Five indictments and a criminal complaint were unsealed to disclose charges against 36 defendants related to a federal racketeering conspiracy, violent crimes in aid of racketeering, and drug trafficking violations, U.S. Attorney Carol C. Lam announced.

The charges stem from a long-term investigation conducted by the multi-agency San Diego Violent Crimes Task Force-Gang Group and North County Regional Gang Task Force, which targeted the criminal activities of Hispanic street gangs with ties to the Mexican Mafia, or "La Eme."

One of the five indictments charges 22 individuals with participating in a Racketeering Influenced and Corrupt Organization (RICO) conspiracy. The indictment alleges that the defendants engaged in multiple racketeering acts in furtherance of the Mexican Mafia criminal enterprise including, among other things, murder; conspiracy to commit murder; attempted murder; robbery; extortion in violation of the "Hobbs Act;" conspiracy to import controlled substances into the United States; conspiracy to distribute controlled substances; conspiracy to launder drug proceeds; the importation of controlled substances into the United States; and the distribution of controlled substances.
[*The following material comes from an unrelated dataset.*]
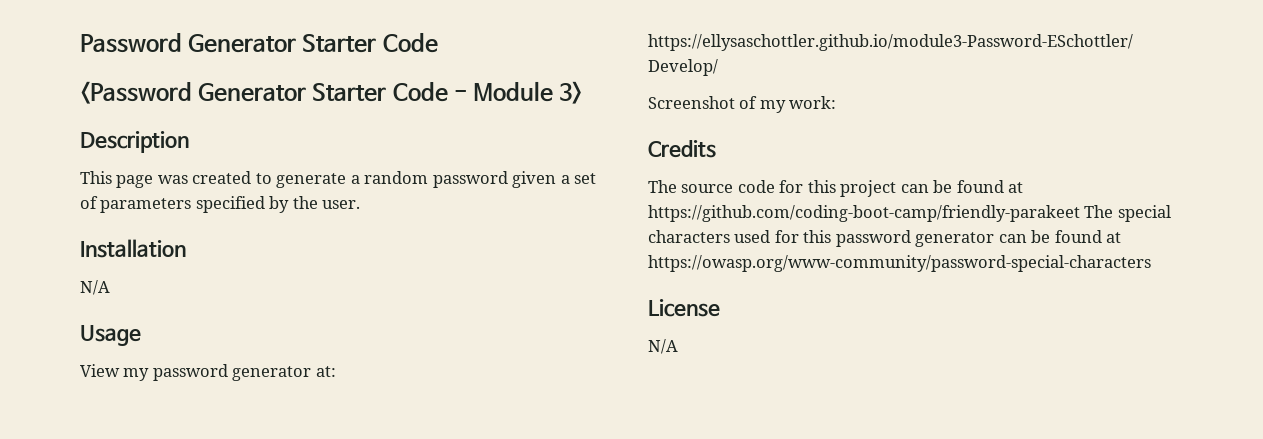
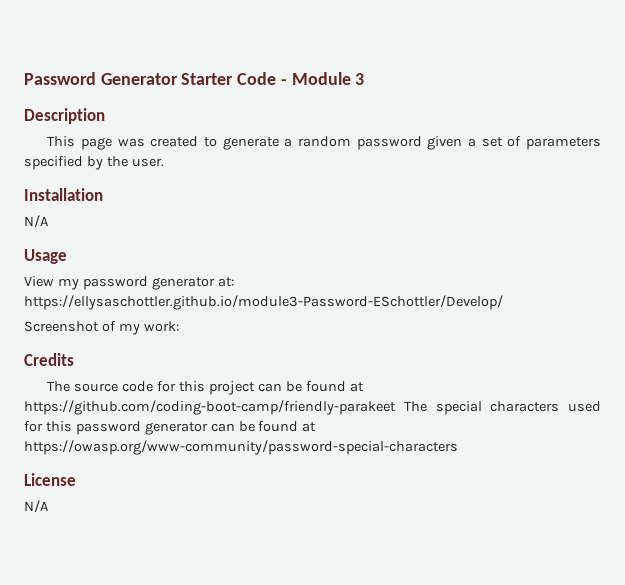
- Password Generator Starter Code
- <Password Generator Starter Code - Module 3>
+ Password Generator Starter Code - Module 3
The indictment describes the manner in which the Mexican Mafia criminal organization exerted control over illegal activities both within the prison system and on the streets of Southern California, as well as the Mexican Mafia's connection to Hispanic street gangs in San Diego, Los Angeles, San Bernardino and Riverside Counties.

The criminal complaint charges three defendants with committing a violent crime in aid of a racketeering organization. Specifically, defendants Ceasar Moedano (also charged in the RICO conspiracy indictment), Leon Rossetto and Geovani Beranal, all members of the Varrio San Marcos street gang, are alleged to have participated in the Nov. 30, 2005, shooting of a twelve-year-old boy on Autumn Drive in San Marcos, Calif. The remaining four indictments charge various defendants with participating in narcotics distribution conspiracies.
"The Mexican Mafia has infected our prisons and our neighborhoods. Any organization built on violence and drugs has to be dismantled, and today we begin that process," stated U.S. Attorney Lam.

"The Mexican Mafia is a significant threat to the public and law enforcement," said FBI Special Agent in Charge Daniel R. Dzwilewski. "Simply put, they are urban street terrorists, who rule by violence. They are the closest thing to traditional organized crime in San Diego, and by utilizing the RICO conspiracy statute, we are able to disrupt and dismantle this criminal menace."

U.S. Attorney Lam praised the Organized Crime Drug Enforcement Task Force (OCDETF) for the coordinated team effort culminating in the charges filed in these cases. The OCDETF program was created to consolidate and utilize all law enforcement resources in this country's battle against major drug trafficking.